Mi padre reapareció después de 20 años el día antes de mi boda para advertirme: “tu suegra te está tendiendo una trampa mortal

—Dos millones de pesos. La constructora está quebrada. Beatriz lo sabe. Si Diego se hunde, ella también. Te iban a sacrificar para salvar el apellido.

—¿Diego sabía?

—No aparece en la logística del coche. Quiero creer que no. Pero es su hijo.

Llamé a Diego con las manos temblando.

—Sé lo de la camioneta. Sé lo de la abogada. Sé lo de las deudas.

Del otro lado, silencio. Un silencio que decía más que cualquier confesión.

—Estoy en “Las Encinas”, salida doce. Ven solo.
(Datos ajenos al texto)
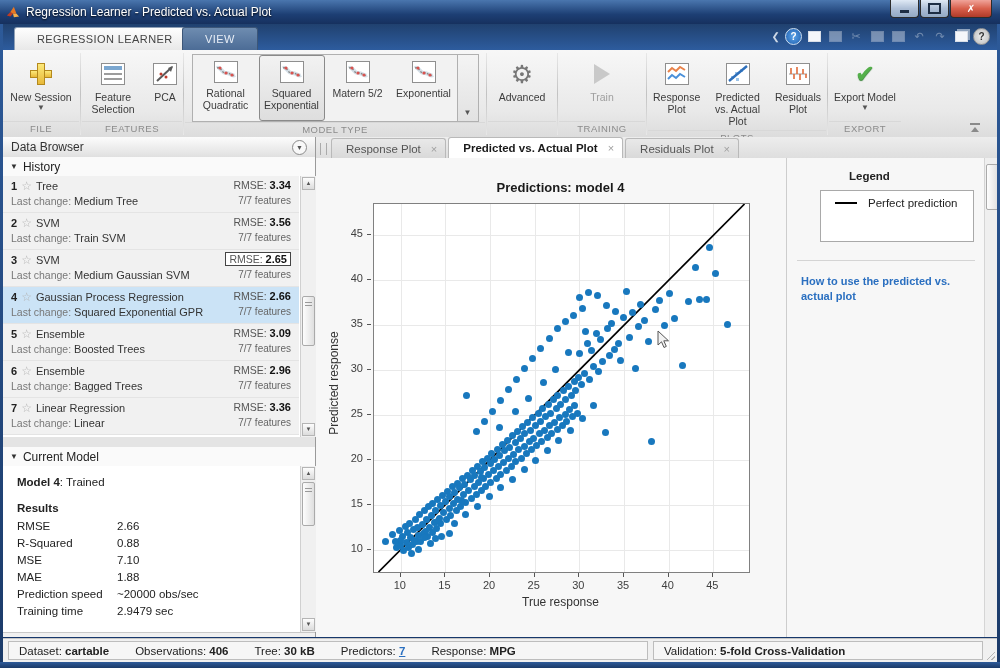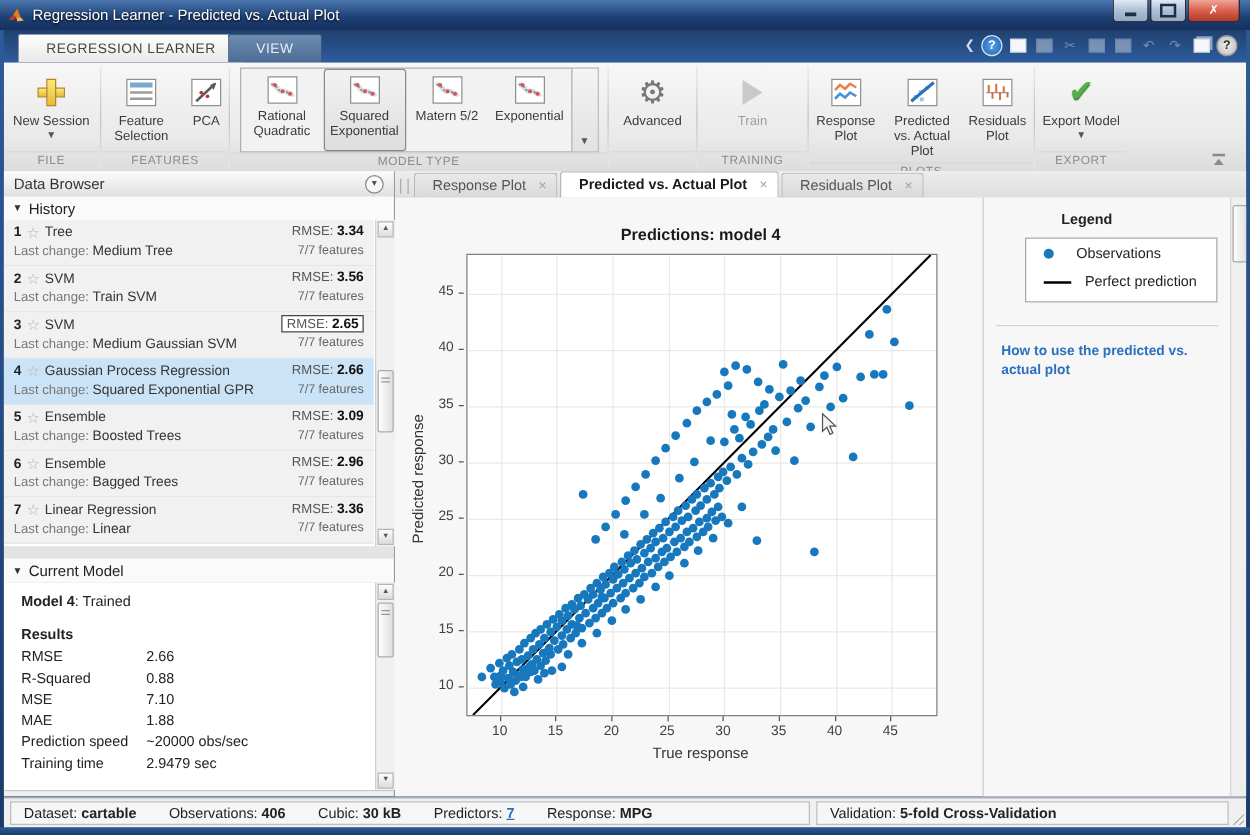"Observations" div.leg-row { html: <div> <span></span> <span>Observations</span> </div> -> none }
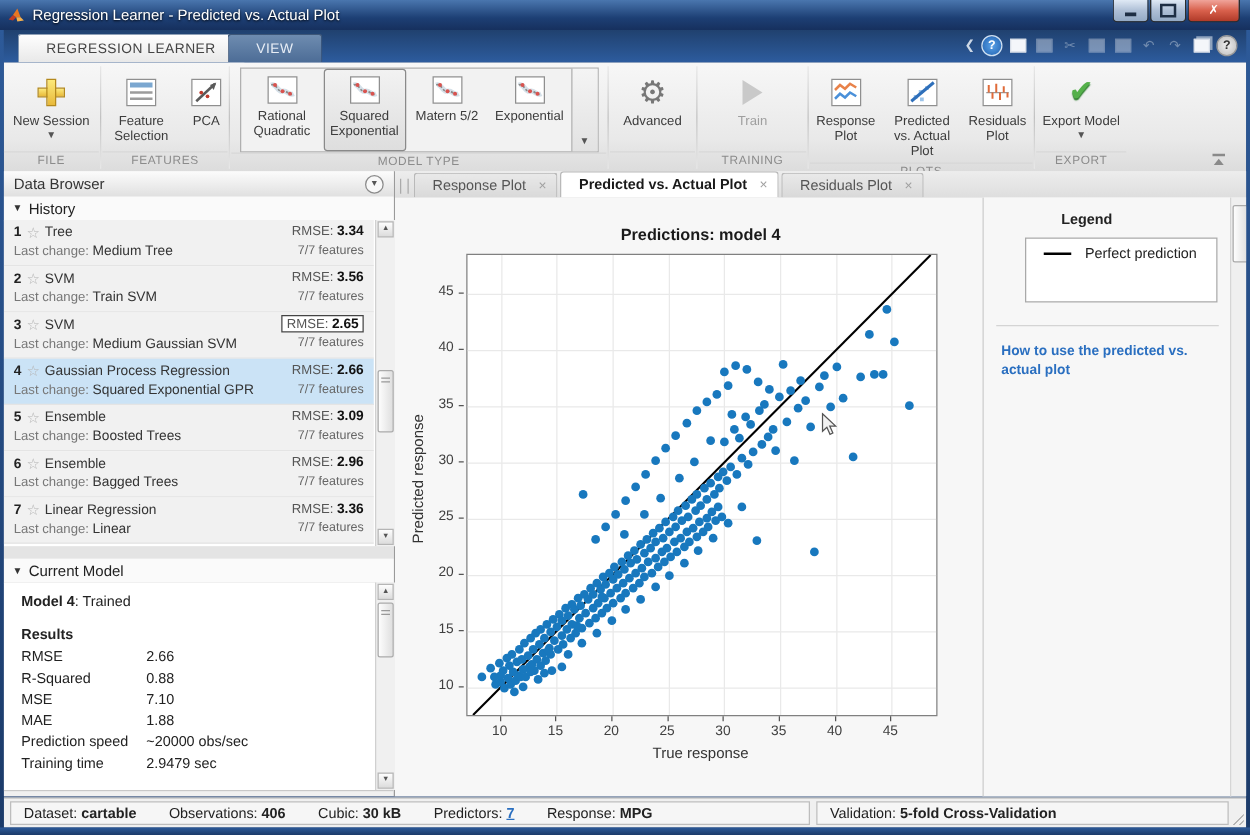"Cubic:" span { text: Cubic -> Tree }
Llegó pálido, casi corriendo.

—No sabía nada de la abogada —juró—. Mi mamá dijo que tenía un plan con inversionistas. Nunca imaginé que te involucraría.

Pero no negó las deudas. Y ese silencio lo condenó.

Roberto habló despacio, como quien dicta sentencia.

—Tu madre lo planeó todo. Carmen iba a perderlo todo para salvarlos… a costa de ella.

Diego se vino abajo.

—Lo siento. Pensé arreglarlo después de la boda. Creí que podría solucionarlo.

Decidimos ir al salón. Destapar la verdad frente a todos.

Cuando entramos, el murmullo murió. Beatriz, en la mesa principal, se quedó helada al ver a Roberto detrás de nosotros.

Diego no dudó.

—Tenemos que hablar. Ahora.

En el salón de té, Beatriz atacó primero.

—¿Qué significa este circo?

Diego puso sobre la mesa la orden de traslado y reprodujo la grabación. La voz de Beatriz, clara, dando instrucciones para alargar el recorrido y forzar la firma.

Beatriz palideció.

—Es ilegal grabarme.

—Es intento de fraude —respondió Roberto—. Y tengo al chofer dispuesto a declarar.

Diego miró a su madre con un desprecio que nunca le había visto.

—Intentaste sacrificar a mi esposa para salvar tu imagen. Se acabó. Estás fuera de la empresa. Fuera de mi vida.

Beatriz intentó negociar. Diego no cedió.

—Retiras la demanda civil o mañana presentamos la denuncia penal.

Firmó. Se fue derrotada.

El banquete continuó. Nadie supo la verdad completa. Solo que Beatriz “se sintió mal”.

Días después, Silvia Campos —ya ex abogada de Beatriz— nos mostró los documentos reales: deuda solidaria, poder irrevocable, hipoteca sobre mis bienes.

—Pensaba hipotecar tu departamento y vender la casa del bosque.